The American psyche is plagued by prejudiced propaganda. Violent male-driven misogyny, antisemitic conspiracies, and anti-minority brainwashing repeatedly burrows itself within our society. With the proliferation of the internet, these bigoted worldviews are amplified, accelerating at an alarming pace.
Extremism scholars Cynthia Miller-Idriss and Bill Braniff of PERIL join Jen to discuss this hatred’s devastating and long-term ramifications. For example, on March 12th, Ayman Mohamad Ghazali drove a car into a Michigan synagogue in retaliation to Israel’s strikes in Lebanon killing his family members. As Braniff explains, with the federal government cutting many of the departments focusing on prevention, this type of violence is likely to increase.
Bill Braniff is the Executive Director of the Polarization and Extremism Research & Innovation Lab (PERIL) at American University. Previously, he served as Director of the University of Maryland’s National Consortium for the Study of Terrorism and Responses to Terrorism (START).
Dr. Cynthia Miller-Idriss is a sociologist and professor in the School of Public Affairs and in the School of Education, and is the founding director of the Polarization and Extremism Research & Innovation Lab (PERIL).
The following transcript has been edited for formatting purposes.
Jen Rubin
Hi, this is Jen Rubin, Editor-in-Chief of The Contrarian. I am delighted to have Bill Braniff and Cynthia Miller-Idriss, both from PERIL. Welcome!
Cynthia Miller-Idriss
Thanks, Jen. Good to see you.
Jen Rubin
Good to see you both. Cynthia, you are in Germany on your book tour. Tell us what the reaction to your book is, Man Up, which is essentially about male toxicity and its relationship to violent extremism. Has the reaction in Germany been different than in America?
Cynthia Miller-Idriss
Yeah, it’s really interesting. So, I, have been really surprised in general by the reaction to the book tour. I’m wrapping up here with three, cities in Germany, and then to Stockholm, and in two of those places, the venue is not big enough, one has moved to a larger venue. I mean, it’s… there’s a lot of public interest, I would say, and I’ll be doing some government briefings in both places as well. So, I think there’s a ton of interest, a lot of, including in a high school here as well, like, just at every level, of, you know, parents, the public. in German and in English events on Sunday afternoons and on weekday evenings, which is really amazing.
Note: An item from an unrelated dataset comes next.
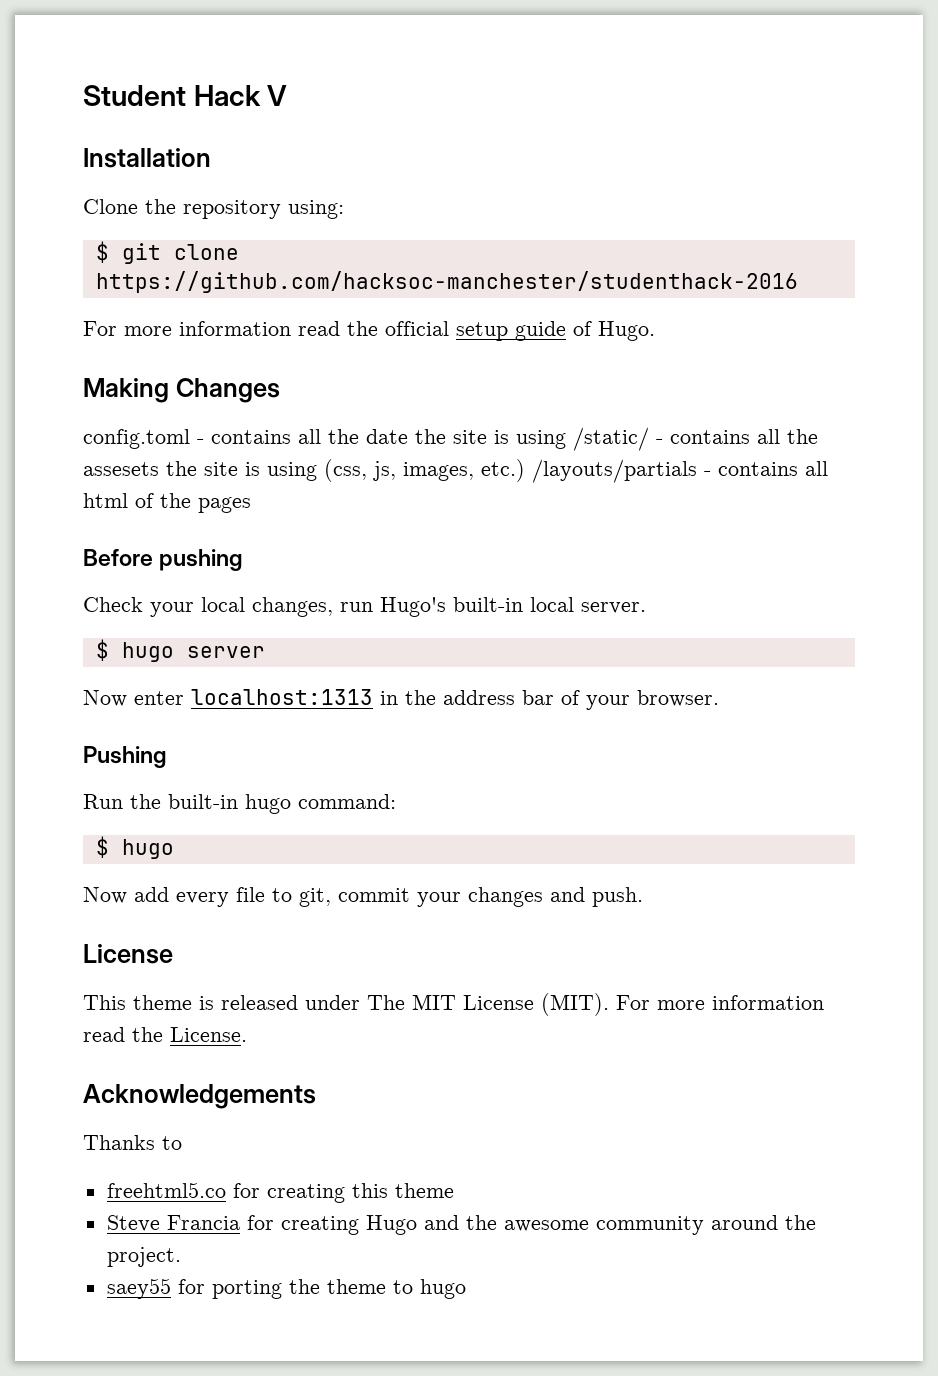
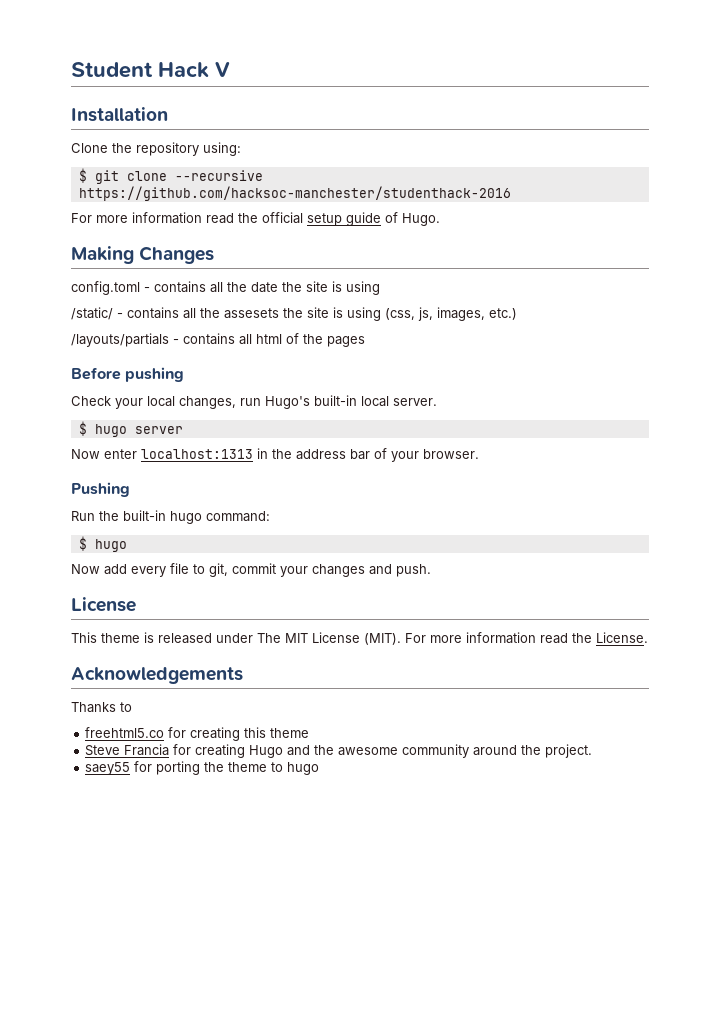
(239, 252) none -> [174,170,263,181] --recursive
(566, 439) none -> (380, 288) //
(525, 470) none -> (517, 314) //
And I would say, earlier in the year, as part of this 6-month tour, I had a chance to brief a multinational delegation of national security leaders. And in that session, I did have a senior German official say, which I now open the German preface to the German edition of the book with in its translation, say, you know, we don’t have this problem, he said. And then he said, And besides, you know, what are we gonna do, dismantle all of patriarchy? To which I will say, like, all the women in the room sort of said, you know, well, we could try! Maybe let’s give it. So it’s a mixed bag, yeah.
Jen Rubin
You know, Germany in particular, which obviously has its particular history, and it had to go through, at least in the West, a denazification process, are they more receptive to your message than Americans? Do they look at the message differently?
Cynthia Miller-Idriss
Yeah, I think what’s really interesting here is that at the level of, sort of, government prevention officials, people who work in the criminal space, people who work on prevention of neo-Nazism, essentially, which is a huge push in Germany, and there’s been a ton of of resources directed to it. 3 billion euro, you know, from the federal government every year, an incredible amount of resources, 2,400 prevention programs.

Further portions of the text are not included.